An arc of lightning momentarily lit up the little cemetery with stark white light and Congreve managed to avoid a substantial head-stone which would have sent him sprawling. The ground angled fairly sharply upwards now, and Congreve’s torch caught the fluorescent yellow crime scene tape the SOCO chaps had strung from tree to tree. The footing in this porridgy muck was treacherous and it was all a man could do just to stay on his feet.
“I’m sure scene-of-crime officers have cleared away all the land mines,” Ambrose shouted ahead to Sutherland who was leading the way now, almost to the tapes. He was not at all sure. He’d only just recalled that this entire area had been chockablock with antipersonnel land mines the day of the murder. He guessed they’d all been removed; still the thing was a bit dicey.
“Only one way to find out,” Sutherland said. He ducked under the tape, waiting on the other side for Congreve.
“Bugger it,” Ambrose muttered to himself and, slipping and sliding, made his way up to Sutherland who held the tape up for him. He ducked under, having retained all four limbs, and was surprised to find the rain considerably diminished. Looking skyward, he saw the dense canopy of trees overhead and was thankful for the respite. He swung his light in an arc, looking for one particular tree.
“It’s over there, sir!”
“One thing we needn’t worry about,” Ambrose said, picking his way carefully through the gloom of the sodden forest, “Is mucking up the crime scene. This one is already about as mucky as one could ask for.”

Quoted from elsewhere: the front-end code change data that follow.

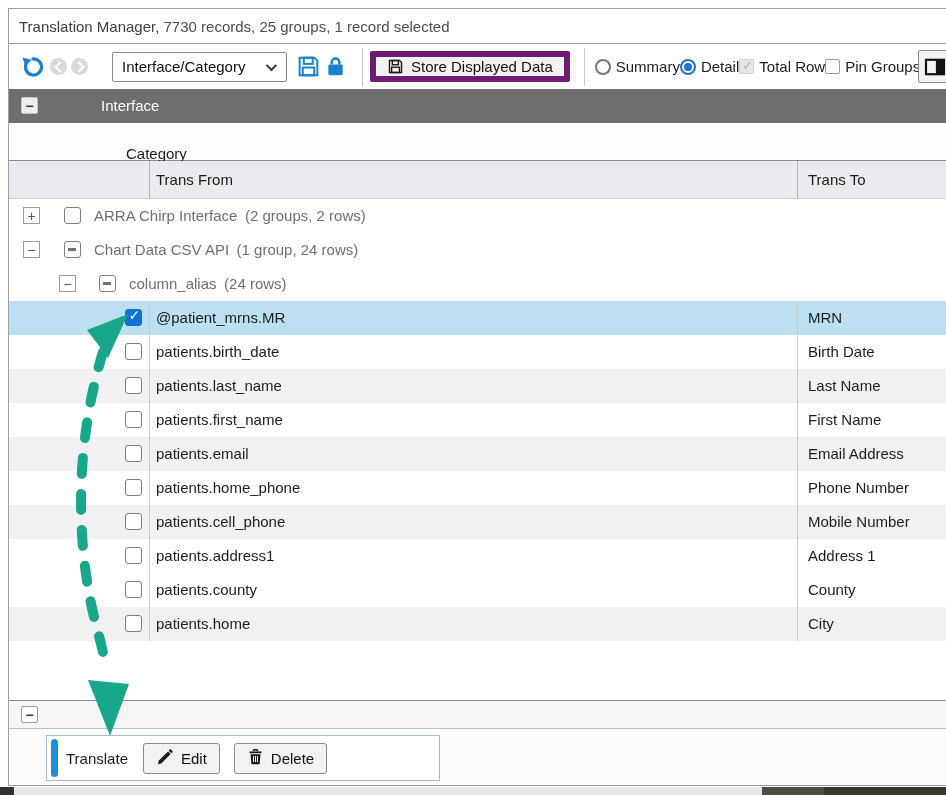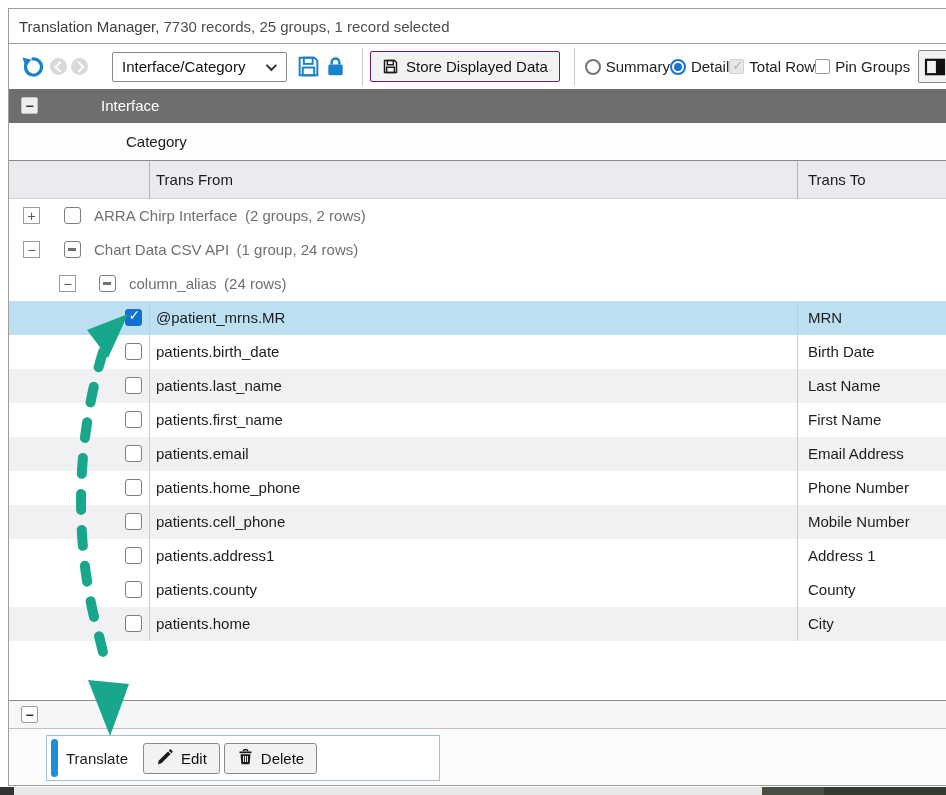"Store Displayed Data" .btn { border: 1px solid #701a75 -> 6px solid #701a75 }
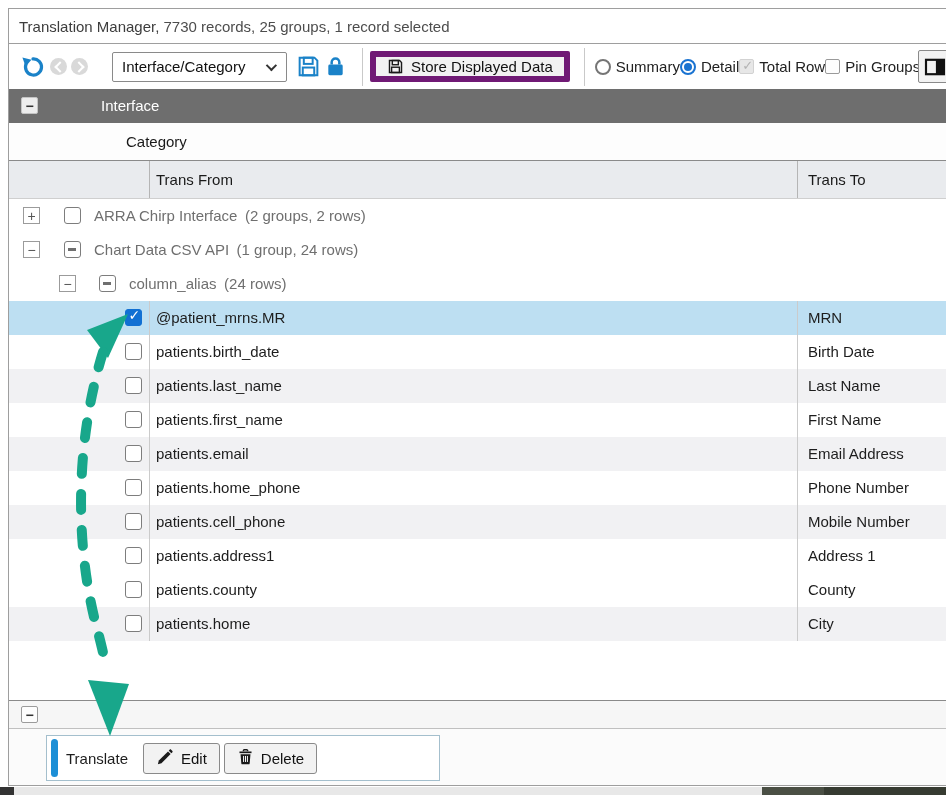"Category" .hdr-category .lbl { top: 10px -> 22px }
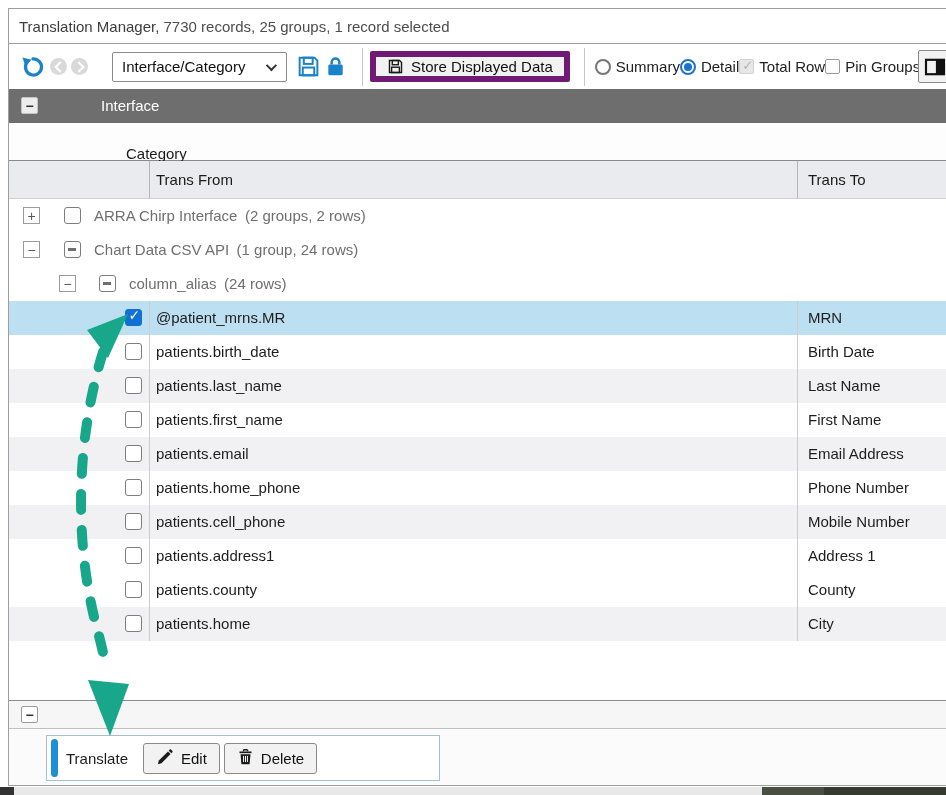"Edit" span { gap: 4px -> 14px }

“Yes, I believe this is our tree here,” Sutherland said, moving t
owards the base of a massive oak, his light playing about the trunk. Congreve was running his fingers over the rough surface of the bark.
“Spikes,” he said, his eyes tracking the beam of his torch into the uppermost branches of the three-hundred-year-old tree. “The kind British Telecom linemen and tree surgeons wear. See the trail of small punctures leading up? You can still see the freshly punctured bark.”
He turned from the tree and looked at Sutherland. There was that familiar glistening in the eyes, a slight flaring of the nostrils, and Ross knew the boss had picked up the scent.
“Question. When were the roads into the village sealed, Superintendent?” he asked Sutherland, eyeing the soggy, leafy ground around the base of the tree.
“Twelve noon Friday, the day before the wedding. After that, no one except villagers and somebody with good reason to be here got through.”
“And the date the church location first leaked to the papers?”
“First Sunday of the month.”
“So, he had two weeks to scout the location, pick his spot, rig his mechanism, lay his minefield, and get into position.”
“Surely he didn’t spend two weeks up a tree.”
“What’s on the other side of this hill?”
“The village proper.”
“He spent the last two weeks in the village. Posing as a tourist with a good reason to be in these woods from time to time. Bird-watcher. Watercolourist. Naturalist or something. He’d have binoculars, a sizeable knapsack of some kind. Bring in his gear and explosives one bit at a time. We’ll check all local lodging tomorrow, see if anyone remembers a chap like that.”
“I keep thinking about that high-speed motor,” Ross said. “I mean, why bother with the blooming thing? Why not just spike up and spike down?”
“Speedy getaway, Ross,” Congreve said. “Had all the time in the world to get up high enough for a clear shot. But he’d be expecting a rush up the hillside after the shooting. He’d want to get down that tree in an awfully big hurry.”